Measurand Unit Purpose
Energy.Active.Import.Register Wh Billing (cumulative)
Power.Active.Import W Load management
Voltage V Installation diagnostics
Current.Import A Cable/connector monitoring
SoC Percent Vehicle state (if available)
Temperature Celsius Hardware health

Request only the measurands you need. Each adds message size and processing cost.

Sampled MeterValues during transactions

Sent via MeterValues message during active charging:

{
  "connectorId": 1,
  "transactionId": 42,
  "meterValue": [{
    "timestamp": "2025-11-02T14:30:00Z",
    "sampledValue": [
      {
        "value": "45230.5",
        "measurand": "Energy.Active.Import.Register",
        "unit": "Wh",
        "context": "Sample.Periodic"
      },
      {
        "value": "7200",
        "measurand": "Power.Active.Import",
        "unit": "W",
        "context": "Sample.Periodic"
      }
    ]
  }]
}

Configure sampling interval via Device Model variable:

Controller.MeterValueSampleInterval = 60  (seconds)

Or OCPP 1.6: ChangeConfiguration(MeterValueSampleInterval, 60).

Clock-aligned MeterValues

Sent at fixed intervals regardless of transaction state:

{
  "connectorId": 0,
  "meterValue": [{
    "timestamp": "2025-11-02T15:00:00Z",
    "sampledValue": [{
      "value": "128500.0",
      "measurand": "Energy.Active.Import.Register",
      "unit": "Wh",
      "context": "Sample.Clock"
    }]
  }]
}
Controller.ClockAlignedDataInterval = 900  (15 minutes)
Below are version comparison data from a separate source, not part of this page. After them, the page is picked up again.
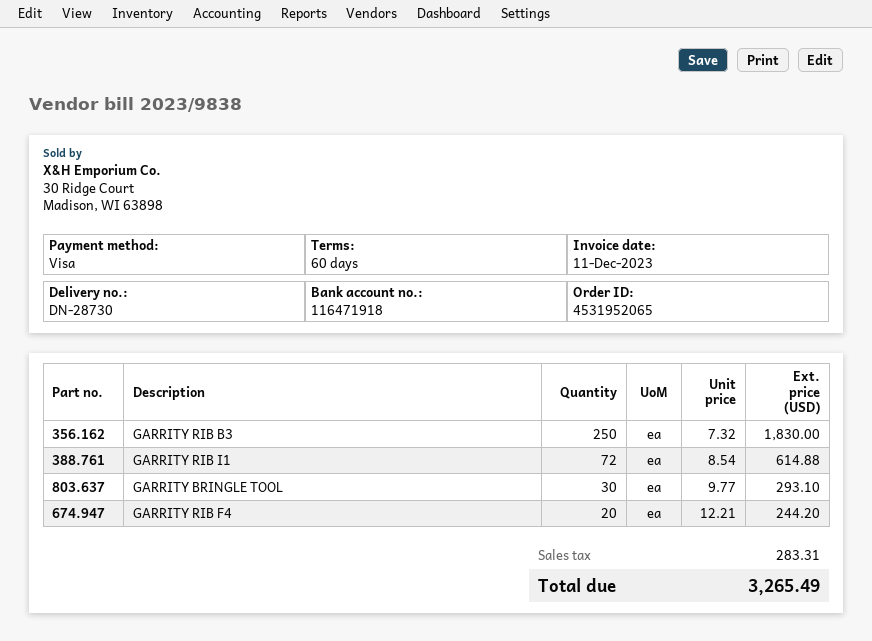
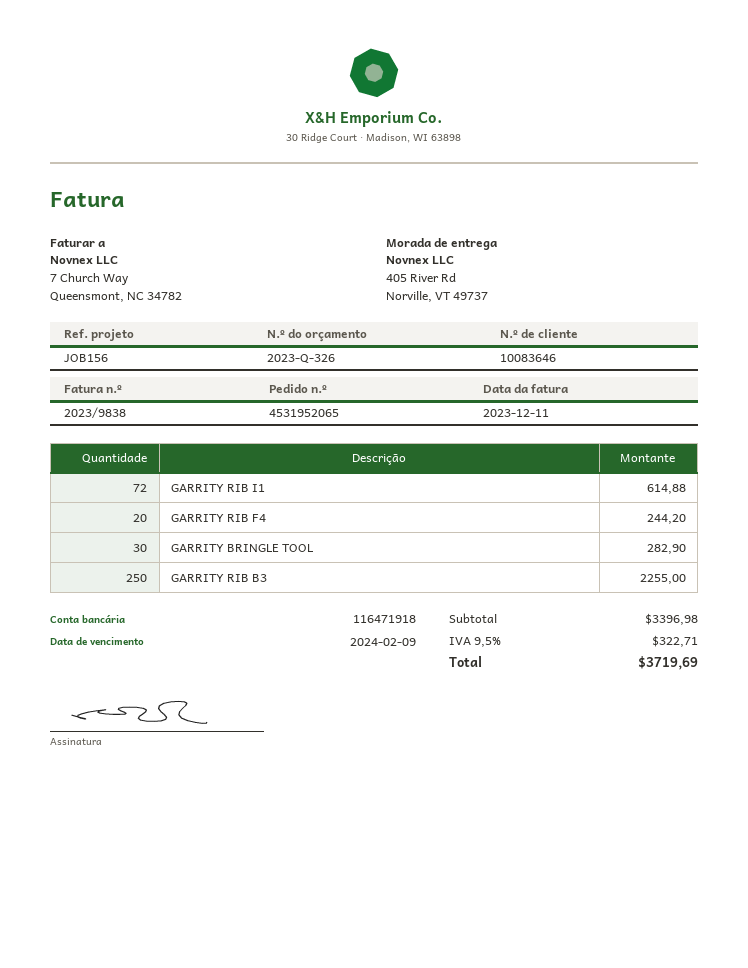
GARRITY RIB B3: 250 for 1830.00 -> 250 for 2255.00
GARRITY BRINGLE TOOL: 30 for 293.10 -> 30 for 282.90
tax: 283.31 -> 322.71
total: 3265.49 -> 3719.69

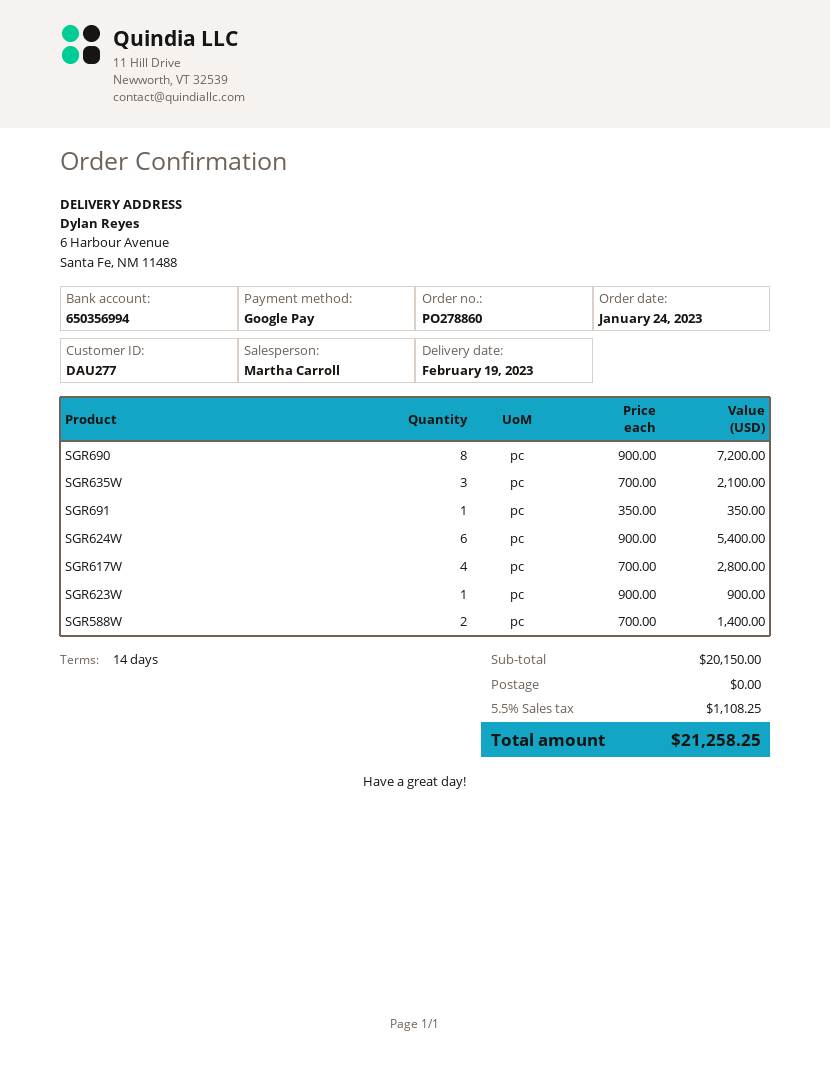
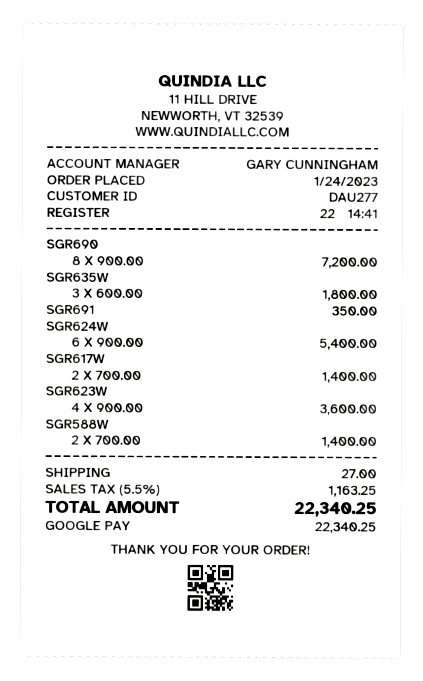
sales rep: Martha Carroll -> GARY CUNNINGHAM
SGR635W: 3 x 700.00 = 2100.00 -> 3 x 600.00 = 1800.00
SGR617W: 4 x 700.00 = 2800.00 -> 2 x 700.00 = 1400.00
SGR623W: 1 x 900.00 = 900.00 -> 4 x 900.00 = 3600.00
shipping: 0.00 -> 27.00
tax: 5.5% = 1108.25 -> 5.5% = 1163.25
total: 21258.25 -> 22340.25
Clock-aligned data supports grid monitoring and daily energy reconciliation without parsing transaction-level data.

Billing calculation

energy_delivered = meter_stop - meter_start
cost = energy_delivered × tariff_rate
def calculate_billing(start_tx: Transaction, stop_tx: Transaction, tariff) -> Bill:
    energy_wh = stop_tx.meter_stop - start_tx.meter_start
    energy_kwh = energy_wh / 1000

    duration = stop_tx.timestamp - start_tx.timestamp
    cost = tariff.calculate(energy_kwh, duration, stop_tx.timestamp)

    return Bill(
        transaction_id=start_tx.id,
        energy_kwh=energy_kwh,
        duration_minutes=duration.total_seconds() / 60,
        cost=cost,
    )

Validate: if meter_stop < meter_start, flag as meter rollover or data error.

SampledValue context field

Context Meaning
Sample.Periodic Regular interval during transaction
Sample.Clock Clock-aligned interval
Transaction.Begin Meter reading at transaction start
Transaction.End Meter reading at transaction stop
Interruption.Begin Power loss during session
Interruption.End Power restored during session

Store Transaction.Begin and Transaction.End readings separately from periodic samples. Billing uses these, not interpolated periodic values.

Storage schema

CREATE TABLE meter_values (
    id BIGSERIAL PRIMARY KEY,
    station_id VARCHAR(64) NOT NULL,
    connector_id INT NOT NULL,
    transaction_id INT,
    timestamp TIMESTAMPTZ NOT NULL,
    measurand VARCHAR(64) NOT NULL,
    value NUMERIC NOT NULL,
    unit VARCHAR(16) NOT NULL,
    context VARCHAR(32) NOT NULL,
    created_at TIMESTAMPTZ DEFAULT NOW()
);

CREATE INDEX idx_mv_station_time ON meter_values (station_id, timestamp);
CREATE INDEX idx_mv_transaction ON meter_values (transaction_id);

At 60-second sampling with 4 measurands across 100 chargers: ~576,000 rows/day. Partition by month.

Data quality checks

def validate_meter_values(tx_id: int, values: list[MeterValue]) -> list[str]:
    errors = []
    energy_readings = [v for v in values
                       if v.measurand == "Energy.Active.Import.Register"]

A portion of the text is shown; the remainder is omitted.